第6話 やっぱり違うんじゃねぇか
「で、これが聖水って……?」
赤レンガに遊びに来ていた魔法使いのジェシカが興味を持って蓋を開ける。
しかし即時に中身が何かを理解したようですぐさま蓋を閉じる。
すでに気温と同程度に冷えているため、当初の生暖かさはないが分かる人には分かるよね。
臭いだってあるし。
「何を驚いているのでございまし。そんなもの幼い頃から何度と無く口にしてきたのでございまし」
書類整理をしながら会話に入っているベアトリクスはジェシカの顔色など気にせず応答する。
そのベアトリクスの驚きの発言の前に俺とお姉ちゃんの顔は引き攣ってしまう。
「(この世界の人達って性癖が高度過ぎやしない?)」
「(子供のときからってぇレベル高すぎてドン引きよねぇ)」
しかしジェシカの反応とベアトリクスの言葉の間に違和感があって仕方がない。
ジェシカは現物を確認しての反応。
一方ベアトリクスは現物を確認していないのである。
「ほらー、やっぱり飲むんじゃないですかー」
「の……飲んだんです!? これを?」
「あー、ジェシカ先生も驚いてるー。ソフィアさんと一緒だー」
自分は薬物の入った水を飲ませようとするくせに他人が変なものを飲むことには驚くのか。
いや、自分が飲むものを勧めるのはそこまで悪い行為ではないか。
知らない人に説明しないってのは良くないことだと思うけれど。
「んー? 聖水って結局ただの水でございまし。何をそんなに驚くことがあるのでございまし」
「よく確認しなさいよ」
ジェシカから瓶を受け取ったベアトリクスは、瓶の蓋を開けると鼻を近づけ匂いを嗅ぐ。
そして瓶をテーブルに置いてしばらく考える素振りを見せる。
最初は気づかなかったようだが、すぐに何であるかに思い至ったのか顔色がどんどん変わってくる。

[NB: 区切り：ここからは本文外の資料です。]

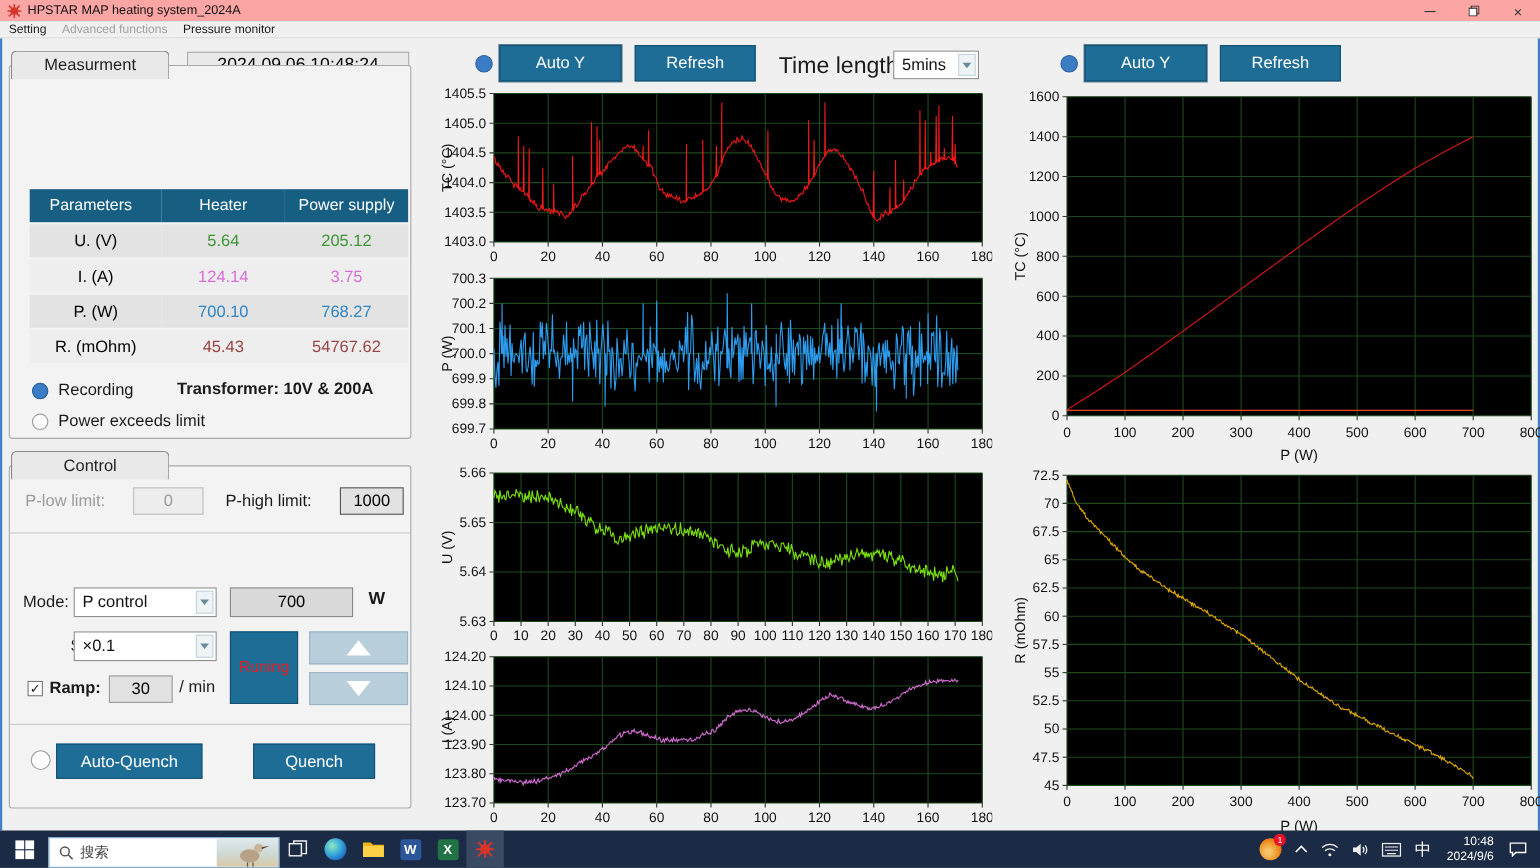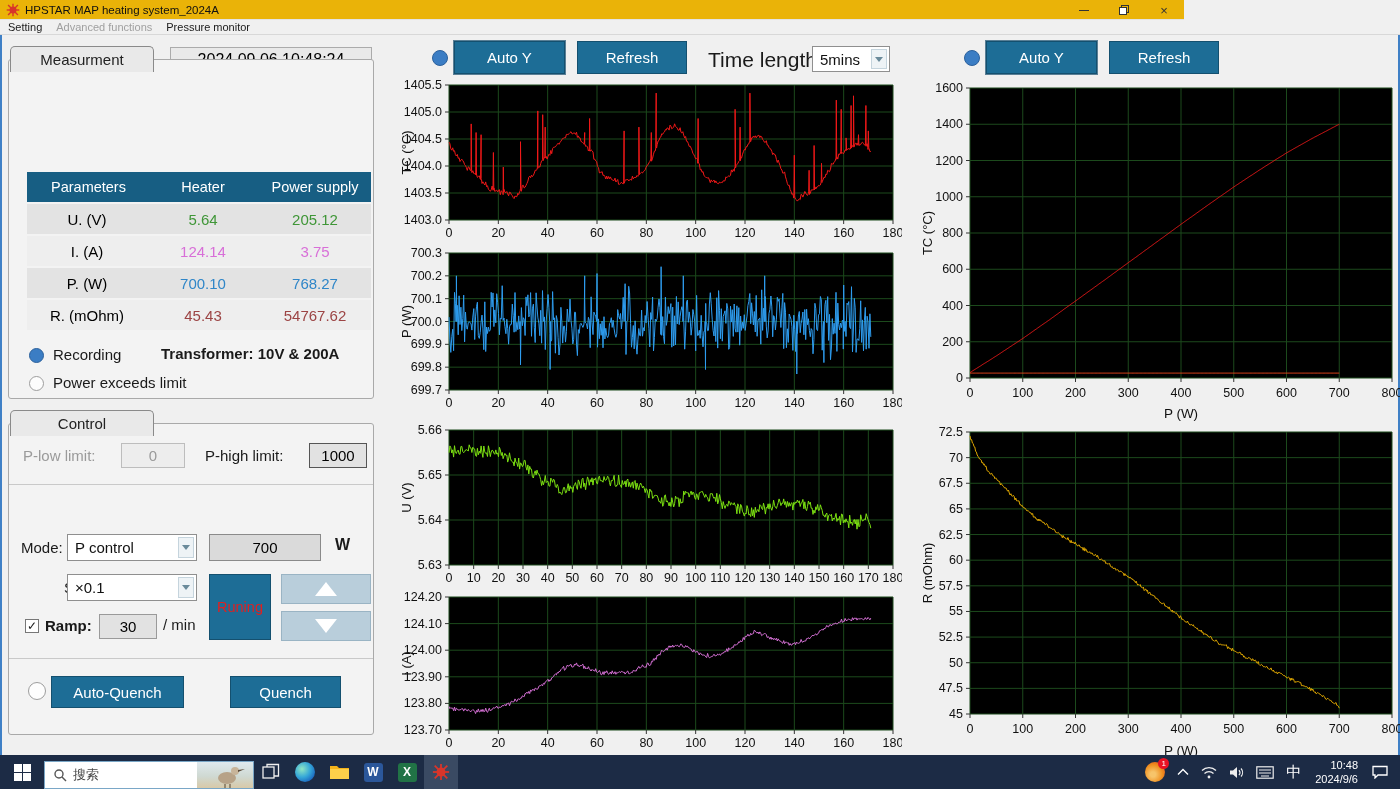--- a/index.html
+++ b/index.html
@@ -1,21 +1,21 @@
 <!DOCTYPE html>
 <html><head>
 <meta charset="utf-8">
 <style>
   * { box-sizing: border-box; margin:0; padding:0; }
   html,body { width:1400px; height:789px; overflow:hidden; background:#f0f0f0;
     font-family:"Liberation Sans", sans-serif; }
   #stage { position:relative; width:1400px; height:789px; }
 
   
-  #titlebar { position:absolute; left:0; top:0; width:1184px; height:20px; background:#eab308;
+  #titlebar { position:absolute; left:0; top:0; width:1400px; height:20px; background:#fca5a5;
     display:flex; align-items:center; border-bottom:1px solid #e3e3e3; }
   #titlebar .app-ico { width:14px; height:14px; margin:0 5px 0 6px; }
   #titlebar .ttl { font-size:11.5px; color:#111; }
   .winbtns { position:absolute; right:0; top:0; height:20px; display:flex; }
   .winbtn { width:40px; height:20px; display:flex; align-items:center; justify-content:center;
     color:#333; font-size:13px; }
   .winbtn .minbar { width:10px; height:1px; background:#333; }
   .winbtn svg { display:block; }
 
   #menubar { position:absolute; left:0; top:20px; width:1400px; height:15px; background:#f0f0f0;
@@ -136,21 +136,21 @@
     <span>Pressure monitor</span>
   </div>
 
   <div id="appmain">
 
     <div class="tabbtn" style="left:8px; top:11px;">Measurment</div>
     <div class="valbox" style="left:168px; top:12px; width:202px; height:26px; background:#e9e9e9; border:1px solid #ababab; font-size:16px;">2024.09.06 10:48:24</div>
 
     <div class="groupbox" style="left:6px; top:24px; width:366px; height:340px;">
       <div class="pgrid" style="top:112px;">
-        <div class="ph" style="padding-left:24px;">Parameters</div>
+        <div class="ph" style="padding-left:18px;">Parameters</div>
         <div class="ph" style="justify-content:center;">Heater</div>
         <div class="ph" style="justify-content:center;">Power supply</div>
 
         <div class="pc row-a">U. (V)</div>
         <div class="pc row-a c-u">5.64</div>
         <div class="pc row-a c-u">205.12</div>
 
         <div class="pc row-b">I. (A)</div>
         <div class="pc row-b c-i">124.14</div>
         <div class="pc row-b c-i">3.75</div>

「あのバカ女、なんてものを寄越してくれたんでございまし!」
「ベアトリクスさん、落ち着いてくださ―い。はいお水です」
イチゴちゃんが流れるような動作で聖水の入った瓶を怒れるベアトリクスの手に戻す。
そしてそれを一口、それも思いの外大量にベアトリクスは口に含む。
「ありがとうござい……ブハッ」
「ベアト……」
迂闊過ぎるにもほどがある。
ゴクリと飲んでしまったベアトリクスはジェシカに向かって盛大に吹き出す。
聖水にまみれてしまったジェシカは怒りで肩を震わせている。
「いや、コレはですね……流石にこんな物を持たせたソフィアが全て悪いと思うのでございまし」
「気が合いますね。私も同感です。いまから殴り……いや話し合いに行きましょう」
「当然でございまし」
「俺たちも同行しようか?」
「「結構!」」
ジェシカさんあんた肉体派じゃないって以前言っていた記憶があるんですが。
俺の提案を丁重にお断りした二人は、椅子から立ち上がるとそのまま建物を出ていった。
まずは顔、ちゃんと洗った方が良いと思うんだけどな。
「それでこれはーこれは一体何なんですかー?」
「聖水よ~」
「聖水には違いない。違いないし飲んでも害があるわけでもない。誰しも触れたことはあるはずだ」
「飲むというより出すのが適切かしらぁ……」
「……」
お姉ちゃんの言葉に首を傾げたイチゴちゃんは、そのままの姿で十秒考えた後に次の行動へと移すことを決断する。
「ケイさん、マスコットお姉ちゃん……あたしもー殴り込みに行ってきます!」
君には殴るだけの権利があるからね。
血相を変えて飛び出していったベアトリクスとジェシカを追って、イチゴちゃんも赤レンガから飛び出していった。